» **Activity**
Show every line from the data below that includes "search".

» **Data to examine**
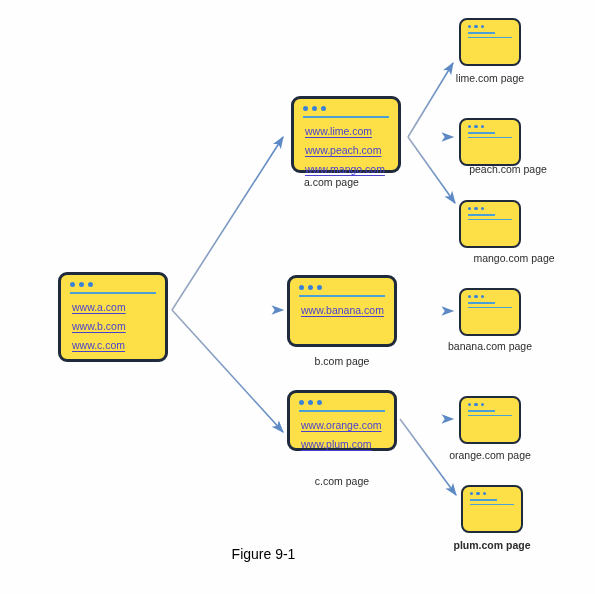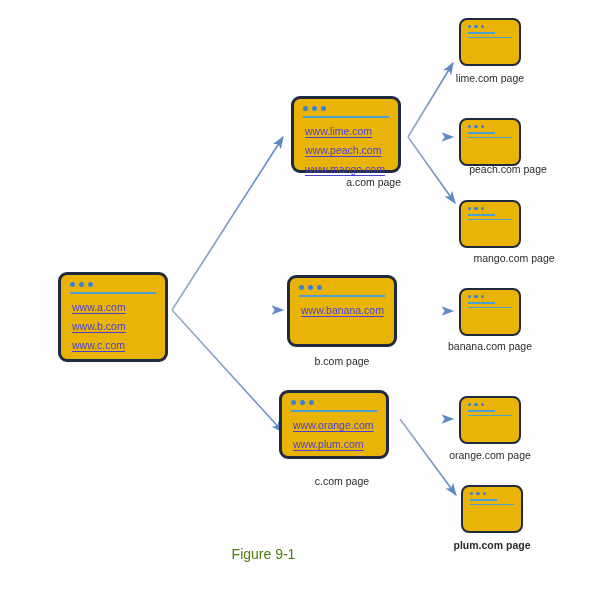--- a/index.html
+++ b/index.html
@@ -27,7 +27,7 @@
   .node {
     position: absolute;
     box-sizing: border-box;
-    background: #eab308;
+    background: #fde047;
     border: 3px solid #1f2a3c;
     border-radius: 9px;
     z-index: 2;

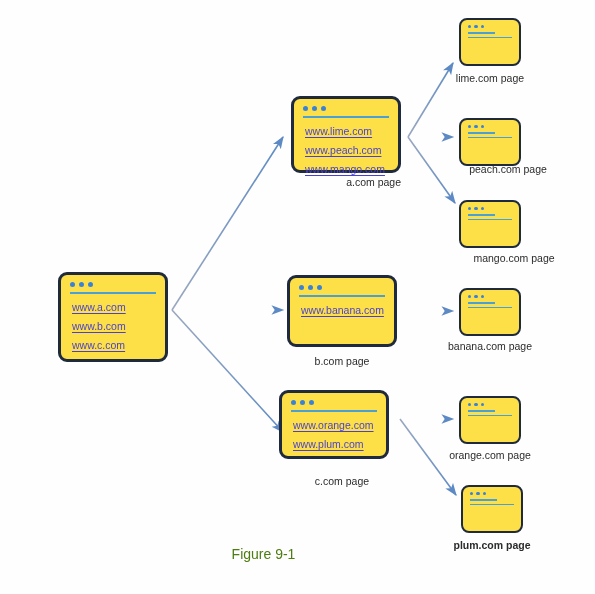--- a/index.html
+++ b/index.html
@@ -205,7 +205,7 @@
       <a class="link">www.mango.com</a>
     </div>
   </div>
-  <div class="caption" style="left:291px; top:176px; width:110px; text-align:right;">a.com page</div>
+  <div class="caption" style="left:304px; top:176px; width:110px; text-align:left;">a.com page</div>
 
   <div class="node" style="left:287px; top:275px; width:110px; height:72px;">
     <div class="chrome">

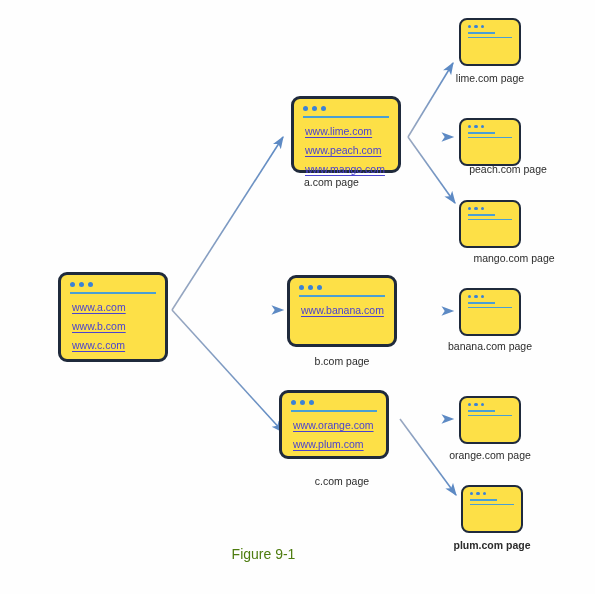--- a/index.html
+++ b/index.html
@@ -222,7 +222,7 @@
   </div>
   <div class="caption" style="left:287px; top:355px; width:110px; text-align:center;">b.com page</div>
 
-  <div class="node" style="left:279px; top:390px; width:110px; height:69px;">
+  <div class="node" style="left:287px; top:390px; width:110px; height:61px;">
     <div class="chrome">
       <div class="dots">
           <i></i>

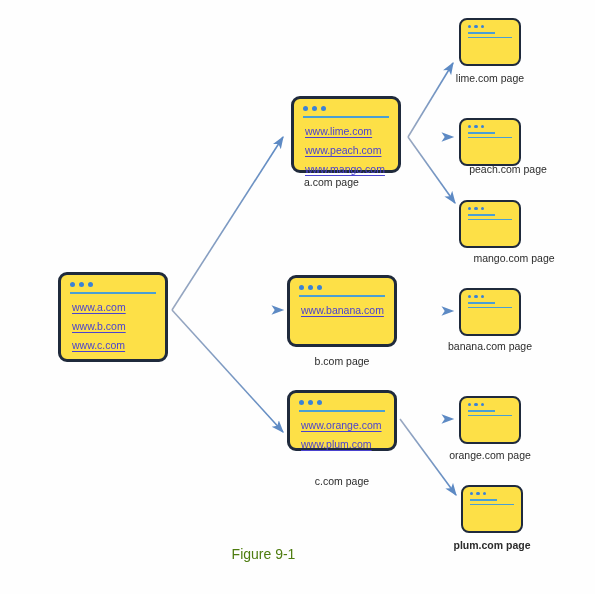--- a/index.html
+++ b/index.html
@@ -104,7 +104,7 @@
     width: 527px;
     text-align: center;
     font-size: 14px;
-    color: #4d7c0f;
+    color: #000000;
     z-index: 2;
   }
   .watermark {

...

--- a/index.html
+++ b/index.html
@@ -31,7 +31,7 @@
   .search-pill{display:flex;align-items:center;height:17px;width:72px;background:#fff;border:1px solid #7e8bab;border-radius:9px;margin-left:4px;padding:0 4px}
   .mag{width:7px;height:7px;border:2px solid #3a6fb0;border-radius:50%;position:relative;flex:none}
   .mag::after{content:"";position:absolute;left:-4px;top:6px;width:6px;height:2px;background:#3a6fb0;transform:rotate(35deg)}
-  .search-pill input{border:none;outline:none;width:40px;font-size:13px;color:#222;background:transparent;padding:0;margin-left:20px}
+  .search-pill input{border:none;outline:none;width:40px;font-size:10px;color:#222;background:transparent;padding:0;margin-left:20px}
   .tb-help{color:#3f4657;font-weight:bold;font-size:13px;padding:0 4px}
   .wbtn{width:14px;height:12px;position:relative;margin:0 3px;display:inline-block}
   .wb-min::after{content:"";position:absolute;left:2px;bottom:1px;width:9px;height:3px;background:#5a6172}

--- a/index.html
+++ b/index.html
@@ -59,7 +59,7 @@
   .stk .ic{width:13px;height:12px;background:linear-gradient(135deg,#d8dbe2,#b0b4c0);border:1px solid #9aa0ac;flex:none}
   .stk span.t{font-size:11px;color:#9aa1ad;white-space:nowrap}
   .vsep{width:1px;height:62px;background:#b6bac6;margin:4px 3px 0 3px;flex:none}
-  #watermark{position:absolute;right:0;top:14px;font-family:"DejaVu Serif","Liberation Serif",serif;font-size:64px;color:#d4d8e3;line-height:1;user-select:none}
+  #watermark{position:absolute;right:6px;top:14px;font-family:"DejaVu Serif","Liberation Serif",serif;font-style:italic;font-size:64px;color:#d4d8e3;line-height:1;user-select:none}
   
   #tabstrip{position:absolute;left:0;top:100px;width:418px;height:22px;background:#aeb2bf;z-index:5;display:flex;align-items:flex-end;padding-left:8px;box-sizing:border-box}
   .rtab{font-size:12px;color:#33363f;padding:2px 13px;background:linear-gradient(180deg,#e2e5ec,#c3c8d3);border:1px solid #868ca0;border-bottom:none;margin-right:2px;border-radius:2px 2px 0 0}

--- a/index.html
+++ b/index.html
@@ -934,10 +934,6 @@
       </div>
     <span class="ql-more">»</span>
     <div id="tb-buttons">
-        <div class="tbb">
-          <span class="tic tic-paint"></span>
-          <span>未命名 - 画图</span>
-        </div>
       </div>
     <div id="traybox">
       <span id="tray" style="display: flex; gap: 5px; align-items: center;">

» **Result of the task**
   .search-pill{display:flex;align-items:center;height:17px;width:72px;background:#fff;border:1px solid #7e8bab;border-radius:9px;margin-left:4px;padding:0 4px}
-  .search-pill input{border:none;outline:none;width:40px;font-size:13px;color:#222;background:transparent;padding:0;margin-left:20px}
+  .search-pill input{border:none;outline:none;width:40px;font-size:10px;color:#222;background:transparent;padding:0;margin-left:20px}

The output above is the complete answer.